In the dreary busy-ness of February and March, when the obligations of school and work seem to eat up every second, and shortened days seem to sap our energy, lots of us make a vow: "This summer I'm going to read _____!" We asked some of our favourite authors and friends to tell us what they're diving into this summer.
We'd love to hear from you, too: What are you reading this summer? Let us know in the comments section!
—James K.A. Smith, Editor
This summer, I'm planning to read several things addressing the question of faith and reason. I'm about halfway through D. C. Schindler's The Catholicity of Reason, which has a wonderful chapter on the relationship between imagination and reason ("The Iconoclasm of the Intellect in Early Modernity," said iconoclasm referring to the destruction of images/imagination in the modern conception of reason). Now that I think about it, I'm as interested in the question of imagination and reason as I am the (closely related) question of faith and reason. I'm also halfway through Mark Johnson's The Meaning of the Body: Aesthetics of Human Understanding (commended in Imagining the Kingdom).
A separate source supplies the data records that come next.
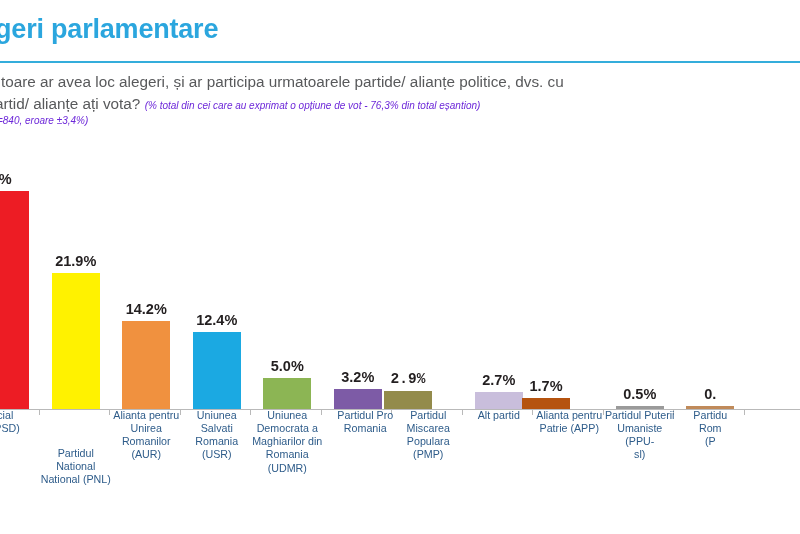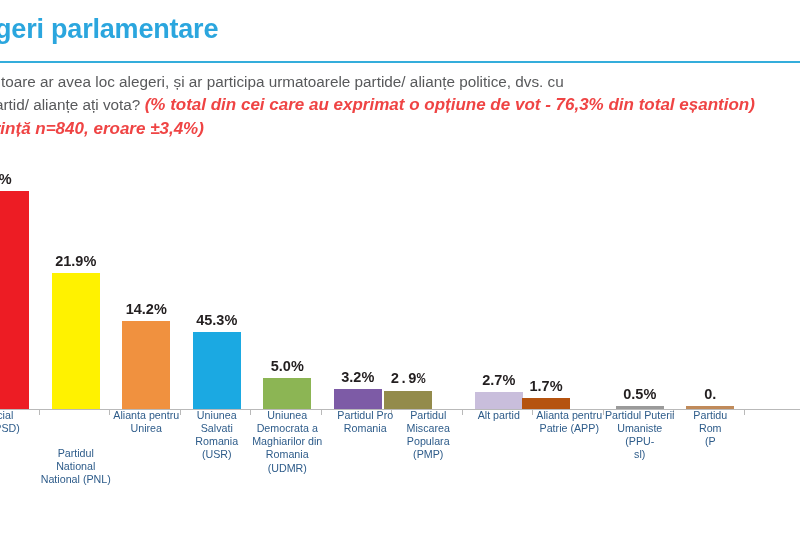--- a/index.html
+++ b/index.html
@@ -18,21 +18,21 @@
   }
   .rule{
     position:absolute;left:-10px;top:61px;width:830px;height:2px;background:#34ADDB;
   }
 
   .question{
     position:absolute;left:-62px;top:71px;width:880px;
     font-size:15.3px;color:#58595B;line-height:1.42;
   }
   .q-line{white-space:nowrap;}
-  .q-note{color:#ef4444;font-style:italic;font-size:17px;font-weight:700;}
+  .q-note{color:#6d28d9;font-style:italic;font-size:10px;font-weight:400;}
 
   
   #plot{position:absolute;left:0;top:150px;width:800px;height:260px;}
   .axis{
     position:absolute;left:0;bottom:0;width:800px;height:1px;background:#b9b9b9;
   }
   .tick{position:absolute;bottom:-5px;width:1px;height:5px;background:#b9b9b9;}
 
   .bar-slot{position:absolute;bottom:1px;}
   .bar{position:absolute;bottom:0;left:0;width:100%;}
@@ -72,21 +72,21 @@
         <div class="bar-val" style="bottom: 140.218px;">21.9%</div>
       </div>
       <div class="tick" style="left: 109px;"></div>
       <div class="bar-slot" style="left: 122.25px; width: 48px; height: 88.324px;">
         <div class="bar" style="height: 88.324px; background: rgb(240, 145, 63);"></div>
         <div class="bar-val" style="bottom: 92.324px;">14.2%</div>
       </div>
       <div class="tick" style="left: 179.5px;"></div>
       <div class="bar-slot" style="left: 192.75px; width: 48px; height: 77.128px;">
         <div class="bar" style="height: 77.128px; background: rgb(27, 169, 226);"></div>
-        <div class="bar-val" style="bottom: 81.128px;">45.3%</div>
+        <div class="bar-val" style="bottom: 81.128px;">12.4%</div>
       </div>
       <div class="tick" style="left: 250px;"></div>
       <div class="bar-slot" style="left: 263.25px; width: 48px; height: 31.1px;">
         <div class="bar" style="height: 31.1px; background: rgb(140, 181, 84);"></div>
         <div class="bar-val" style="bottom: 35.1px;">5.0%</div>
       </div>
       <div class="tick" style="left: 320.5px;"></div>
       <div class="bar-slot" style="left: 333.75px; width: 48px; height: 19.904px;">
         <div class="bar" style="height: 19.904px; background: rgb(125, 91, 166);"></div>
         <div class="bar-val" style="bottom: 23.904px;">3.2%</div>
@@ -123,20 +123,21 @@
       <div>cial</div>
       <div>(PSD)</div>
     </div>
     <div class="cat" style="left: 40.5px; width: 70.5px; margin-top: 38px;">
       <div>Partidul National</div>
       <div>National (PNL)</div>
     </div>
     <div class="cat" style="left: 111px; width: 70.5px;">
       <div>Alianta pentru</div>
       <div>Unirea</div>
+      <div>Romanilor (AUR)</div>
     </div>
     <div class="cat" style="left: 181.5px; width: 70.5px;">
       <div>Uniunea Salvati</div>
       <div>Romania (USR)</div>
     </div>
     <div class="cat" style="left: 252px; width: 70.5px;">
       <div>Uniunea</div>
       <div>Democrata a</div>
       <div>Maghiarilor din</div>
       <div>Romania</div>

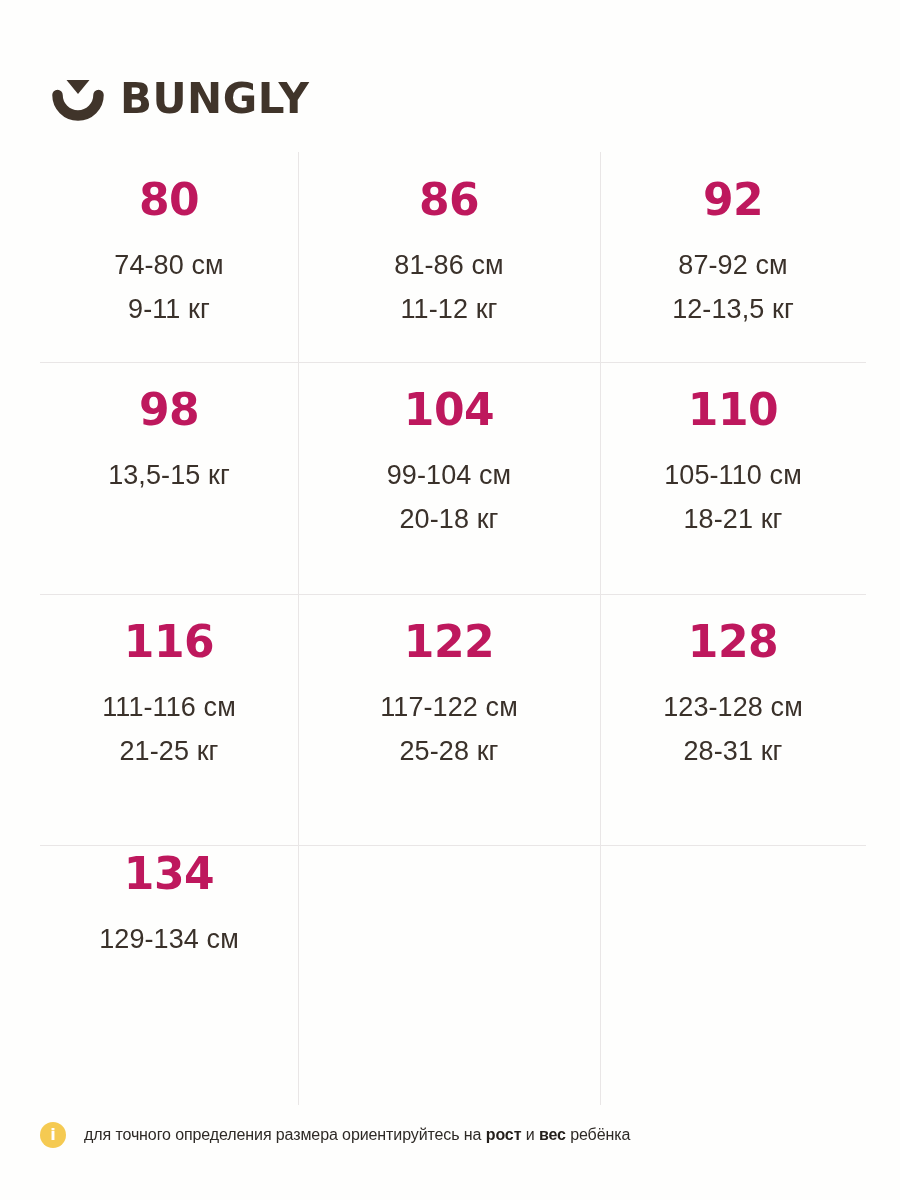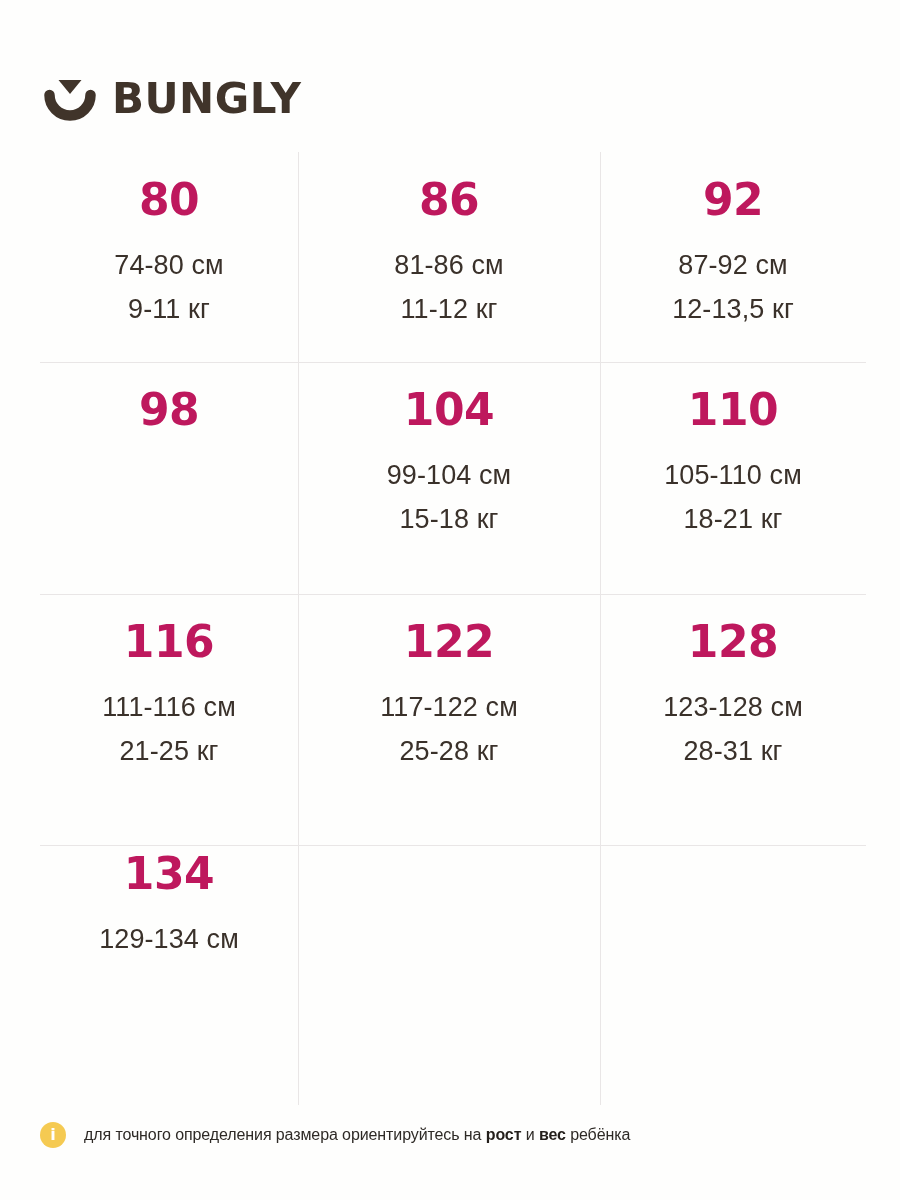--- a/index.html
+++ b/index.html
@@ -19,21 +19,21 @@
     position: relative;
     width: 900px;
     height: 1200px;
     background: #fefefd;
     box-sizing: border-box;
   }
 
   
   .header {
     position: absolute;
-    left: 44px;
+    left: 52px;
     top: 68px;
     height: 62px;
     display: flex;
     align-items: center;
     gap: 16px;
   }
   .logo-mark {
     width: 52px;
     height: 52px;
     display: block;
@@ -187,26 +187,27 @@
     </div>
 
     <div class="cell">
       <div class="size-num">92</div>
       <div class="size-line">87-92 см</div>
       <div class="size-line">12-13,5 кг</div>
     </div>
 
     <div class="cell">
       <div class="size-num">98</div>
+      <div class="size-line">13,5-15 кг</div>
     </div>
 
     <div class="cell">
       <div class="size-num">104</div>
       <div class="size-line">99-104 см</div>
-      <div class="size-line">15-18 кг</div>
+      <div class="size-line">20-18 кг</div>
     </div>
 
     <div class="cell">
       <div class="size-num">110</div>
       <div class="size-line">105-110 см</div>
       <div class="size-line">18-21 кг</div>
     </div>
 
     <div class="cell">
       <div class="size-num">116</div>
Next up is James Peters's The Logic of the Heart: Augustine, Pascal, and the Rationality of Faith. I skimmed this when it came out in 2009, but I want to comb it more carefully. Along with that is John Paul II's Fides et Ratio, along with some commentaries on it. If I have time, a banged-up copy of Jacques Maritain's The Range of Reason recently arrived in the mail from a used bookstore. When this book was published in the early 1950s, the publisher saw fit to include this summary on the front cover: "Reason can know the universality of being, and is perfected, not destroyed, by faith. In discussing a variety of metaphysical and moral problems, the author stresses the amplitude of the range of reason."
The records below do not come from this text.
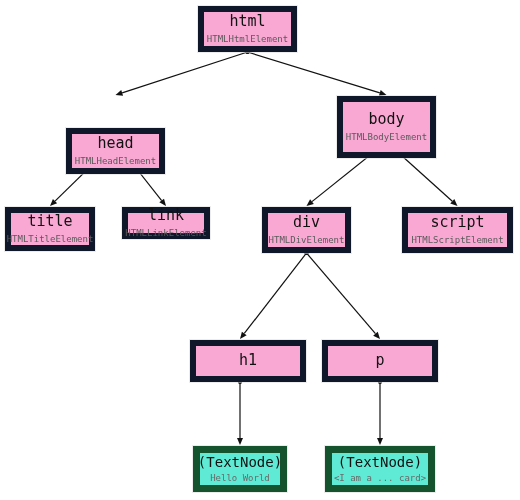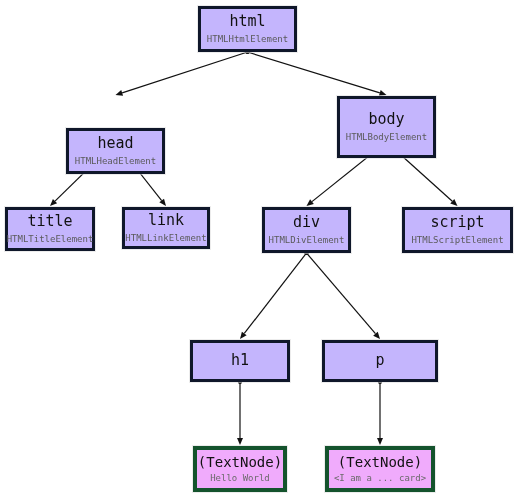--- a/index.html
+++ b/index.html
@@ -19,32 +19,32 @@
     position: absolute;
     left: 0;
     top: 0;
     width: 520px;
     height: 500px;
     pointer-events: none;
   }
   .node {
     position: absolute;
     box-sizing: border-box;
-    border: 3px solid #0f172a;
-    background: #c4b5fd;
+    border: 6px solid #0f172a;
+    background: #f9a8d4;
     display: flex;
     flex-direction: column;
     align-items: center;
     justify-content: center;
     text-align: center;
     box-shadow: 0 0 0 1px rgba(220,220,220,0.55);
   }
   .node.textnode {
-    background: #f0abfc;
-    border: 4px solid #14532d;
+    background: #5eead4;
+    border: 7px solid #14532d;
   }
   .node .tag {
     font-family: "DejaVu Sans Mono", monospace;
     font-size: 15px;
     color: #111111;
     line-height: 1.15;
     letter-spacing: 0px;
   }
   .node .sub {
     font-family: "DejaVu Sans Mono", monospace;
@@ -109,33 +109,33 @@
         <div class="sub">HTMLHeadElement</div>
       </div>
       <div class="node" style="left: 337px; top: 96px; width: 99px; height: 62px;">
         <div class="tag">body</div>
         <div class="sub">HTMLBodyElement</div>
       </div>
       <div class="node" style="left: 5px; top: 207px; width: 90px; height: 44px;">
         <div class="tag">title</div>
         <div class="sub">HTMLTitleElement</div>
       </div>
-      <div class="node" style="left: 122px; top: 207px; width: 88px; height: 42px;">
+      <div class="node" style="left: 122px; top: 207px; width: 88px; height: 32px;">
         <div class="tag">link</div>
         <div class="sub">HTMLLinkElement</div>
       </div>
       <div class="node" style="left: 262px; top: 207px; width: 89px; height: 46px;">
         <div class="tag">div</div>
         <div class="sub">HTMLDivElement</div>
       </div>
       <div class="node" style="left: 402px; top: 207px; width: 111px; height: 46px;">
         <div class="tag">script</div>
         <div class="sub">HTMLScriptElement</div>
       </div>
-      <div class="node" style="left: 190px; top: 340px; width: 100px; height: 42px; align-items: center;">
+      <div class="node" style="left: 190px; top: 340px; width: 116px; height: 42px; align-items: center;">
         <div class="tag">h1</div>
       </div>
       <div class="node" style="left: 322px; top: 340px; width: 116px; height: 42px;">
         <div class="tag">p</div>
       </div>
       <div class="node textnode" style="left: 193px; top: 446px; width: 94px; height: 46px;">
         <div class="tag">(TextNode)</div>
         <div class="sub">Hello World</div>
       </div>
       <div class="node textnode" style="left: 325px; top: 446px; width: 110px; height: 46px;">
For bedtime reading right now, I'm about a third of the way through Robertson Davies's Tempest-Tost, the first book in the Salterton trilogy. This book has the disadvantage of having so many well-crafted paragraphs that I am constantly tempted to interrupt my wife's reading with excerpts from my own. I hope to follow this with the other two books in the trilogy. Other fiction I hope to get to this summer includes the next in the Patrick O'Brian Aubrey/Maturin volumes (Treason's Harbour). I have been pacing through these very slowly (about one every eighteen months), knowing that there is a limited number of them and not wishing to get to the end. Some have been re-read, and almost all have been listened to (the readings by Patrick Tull are splendid) after reading the books myself. Finally there's Ian Rankin's Standing in Another Man's Grave, featuring the return of my favourite Edinburgh detective, John Rebus. "In religion, he might be more Pessimisterian than Presbyterian, but in some things John Rebus still clung to faith. Faith and hope."
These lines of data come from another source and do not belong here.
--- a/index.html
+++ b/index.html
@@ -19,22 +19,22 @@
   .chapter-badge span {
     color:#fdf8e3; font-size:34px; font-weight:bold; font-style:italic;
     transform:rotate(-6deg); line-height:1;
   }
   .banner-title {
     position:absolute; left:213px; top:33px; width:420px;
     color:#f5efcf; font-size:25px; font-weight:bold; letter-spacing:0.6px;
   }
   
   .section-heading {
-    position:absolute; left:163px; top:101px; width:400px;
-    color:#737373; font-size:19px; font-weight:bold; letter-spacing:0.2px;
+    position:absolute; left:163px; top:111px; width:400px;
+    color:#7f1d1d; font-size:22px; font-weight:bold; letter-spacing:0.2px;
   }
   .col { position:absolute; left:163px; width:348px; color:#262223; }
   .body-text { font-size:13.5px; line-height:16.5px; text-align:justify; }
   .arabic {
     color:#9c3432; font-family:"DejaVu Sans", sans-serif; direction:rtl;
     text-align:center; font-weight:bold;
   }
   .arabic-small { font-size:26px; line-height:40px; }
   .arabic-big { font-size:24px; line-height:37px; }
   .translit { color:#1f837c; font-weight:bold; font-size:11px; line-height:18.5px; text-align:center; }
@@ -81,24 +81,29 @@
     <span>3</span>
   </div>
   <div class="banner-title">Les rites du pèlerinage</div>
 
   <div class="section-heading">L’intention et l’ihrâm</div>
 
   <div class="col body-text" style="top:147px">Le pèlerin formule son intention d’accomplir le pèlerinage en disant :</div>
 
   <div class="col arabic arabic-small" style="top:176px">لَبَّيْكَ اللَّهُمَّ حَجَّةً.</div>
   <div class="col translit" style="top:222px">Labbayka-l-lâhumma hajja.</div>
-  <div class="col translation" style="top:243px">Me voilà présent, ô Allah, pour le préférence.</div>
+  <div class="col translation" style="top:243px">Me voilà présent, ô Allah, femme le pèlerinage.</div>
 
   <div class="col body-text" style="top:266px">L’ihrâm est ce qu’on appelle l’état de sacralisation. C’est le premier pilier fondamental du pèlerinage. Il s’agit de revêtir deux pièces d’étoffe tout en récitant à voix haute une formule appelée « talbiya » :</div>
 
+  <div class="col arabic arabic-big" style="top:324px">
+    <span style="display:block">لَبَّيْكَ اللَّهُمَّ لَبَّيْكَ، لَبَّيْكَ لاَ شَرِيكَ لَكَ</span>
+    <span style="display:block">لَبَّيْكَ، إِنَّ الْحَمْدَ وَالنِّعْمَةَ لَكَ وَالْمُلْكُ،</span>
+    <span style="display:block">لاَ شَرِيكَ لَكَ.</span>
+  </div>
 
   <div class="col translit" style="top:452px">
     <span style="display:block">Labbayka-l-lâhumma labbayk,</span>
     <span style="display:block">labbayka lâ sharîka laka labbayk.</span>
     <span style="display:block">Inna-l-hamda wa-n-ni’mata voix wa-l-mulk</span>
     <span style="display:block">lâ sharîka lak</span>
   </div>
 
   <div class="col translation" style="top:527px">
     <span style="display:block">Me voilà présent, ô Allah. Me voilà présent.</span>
Meg Jenista serves as pastor at The Washington DC Christian Reformed Church:
Up on tip-toe, concentration etched on your furrowed brow while still-chubby five-year-old fingers scrawl a name in all-caps on your very first library card. The librarian laminates your treasure, handing it to you still warm from the presses as you reward her with the satisfied grin of a reader. After years of access to an academic library and a few years of profligate spending on amazon.com, I am the proud owner of a library card again. The process is a bit different now, all computerized and new-fangled, but the satisfied grin of the reader remains.
Though I know better, I've always found it difficult to justify buying new and untested fiction. What if I waste money on a story I don't like? I don't know why nonfiction isn't subjected to the same exacting standard, though I suspect Max Weber's notion of a Protestant predilection is somewhere here to blame. At any rate, at the library, there is no shame in trying a novel and, if it doesn't "take," returning it with the others and no one is the wiser. But, if the story does what it is meant to do, there is some hand-me-down truth of the human condition awaiting the effort.
This summer, with my library card in hand, I've learned a thing or two about life. The Fault in Our Stars overcame my wariness of melodrama with real, human pathos. I will own to enjoying a dabble in the shallows of "chick lit" only to discover commendable undertow even in the unlikely waters of Emily Giffin. Julian Fellowes's (screenwriter of Downton Abbey) novel, Past Imperfect, engulfed me in the resolution of a life's unfinished business. Tom Rachman's The Imperfectionists reminded me that real life is usually stranger than youthful idealism might allow, and Sue Monk Kidd's newest novel The Invention of Wings invites us all to "err on the side of audacity."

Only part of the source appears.